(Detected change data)
------------------------

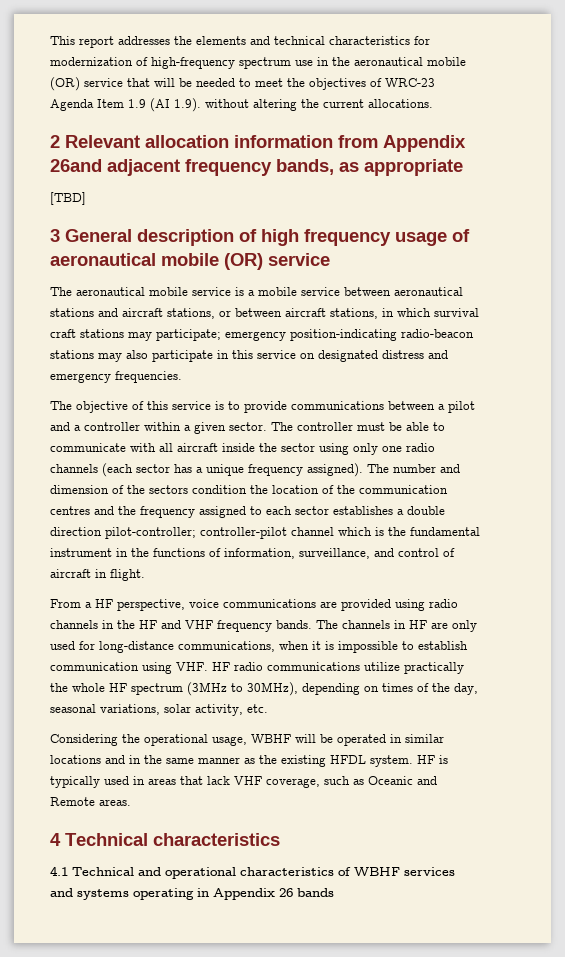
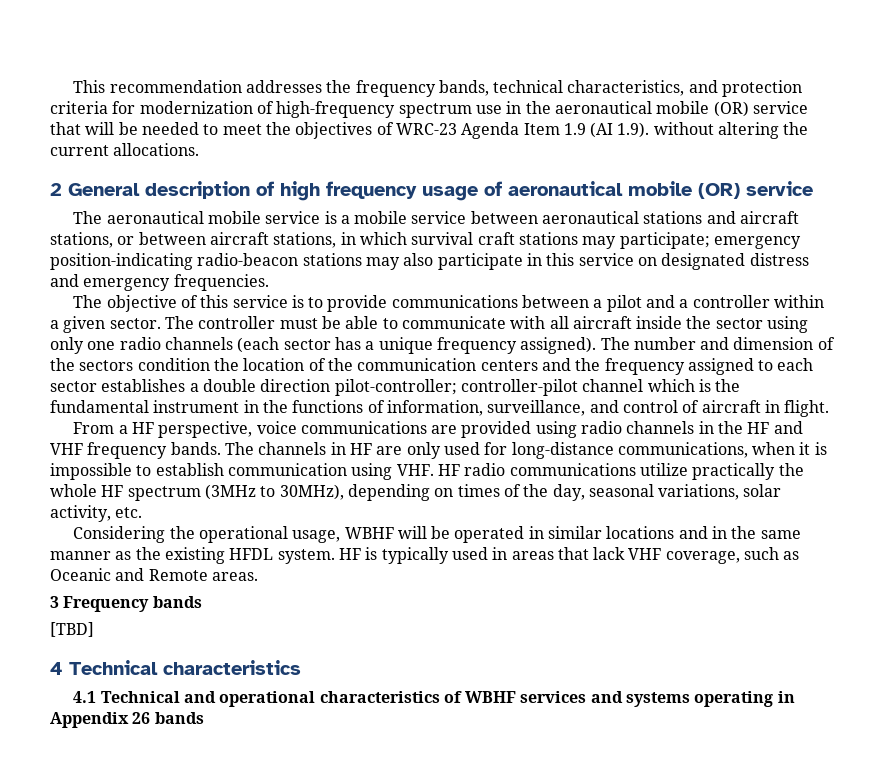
- This report addresses the elements and technical characteristics for modernization of high-frequency spectrum use in the aeronautical mobile (OR) service that will be needed to meet the objectives of WRC-23 Agenda Item 1.9 (AI 1.9). without altering the current allocations.
+ This recommendation addresses the frequency bands, technical characteristics, and protection criteria for modernization of high-frequency spectrum use in the aeronautical mobile (OR) service that will be needed to meet the objectives of WRC-23 Agenda Item 1.9 (AI 1.9). without altering the current allocations.
- 2 Relevant allocation information from Appendix 26and adjacent frequency bands, as appropriate
- [TBD]
- 3 General description of high frequency usage of aeronautical mobile (OR) service
+ 2 General description of high frequency usage of aeronautical mobile (OR) service
- The number and dimension of the sectors condition the location of the communication centres and the frequency assigned to each sector establishes a double direction pilot-controller; controller-pilot channel which is the fundamental instrument in the functions of information, surveillance, and control of aircraft in flight.
+ The number and dimension of the sectors condition the location of the communication centers and the frequency assigned to each sector establishes a double direction pilot-controller; controller-pilot channel which is the fundamental instrument in the functions of information, surveillance, and control of aircraft in flight.
+ 3 Frequency bands
+ [TBD]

------------------------

■ Required work
Exact reproduction of the entries above is what's needed; images stay out.

■ Output of the exercise
- This report addresses the elements and technical characteristics for modernization of high-frequency spectrum use in the aeronautical mobile (OR) service that will be needed to meet the objectives of WRC-23 Agenda Item 1.9 (AI 1.9). without altering the current allocations.
+ This recommendation addresses the frequency bands, technical characteristics, and protection criteria for modernization of high-frequency spectrum use in the aeronautical mobile (OR) service that will be needed to meet the objectives of WRC-23 Agenda Item 1.9 (AI 1.9). without altering the current allocations.
- 2 Relevant allocation information from Appendix 26and adjacent frequency bands, as appropriate
- [TBD]
- 3 General description of high frequency usage of aeronautical mobile (OR) service
+ 2 General description of high frequency usage of aeronautical mobile (OR) service
- The number and dimension of the sectors condition the location of the communication centres and the frequency assigned to each sector establishes a double direction pilot-controller; controller-pilot channel which is the fundamental instrument in the functions of information, surveillance, and control of aircraft in flight.
+ The number and dimension of the sectors condition the location of the communication centers and the frequency assigned to each sector establishes a double direction pilot-controller; controller-pilot channel which is the fundamental instrument in the functions of information, surveillance, and control of aircraft in flight.
+ 3 Frequency bands
+ [TBD]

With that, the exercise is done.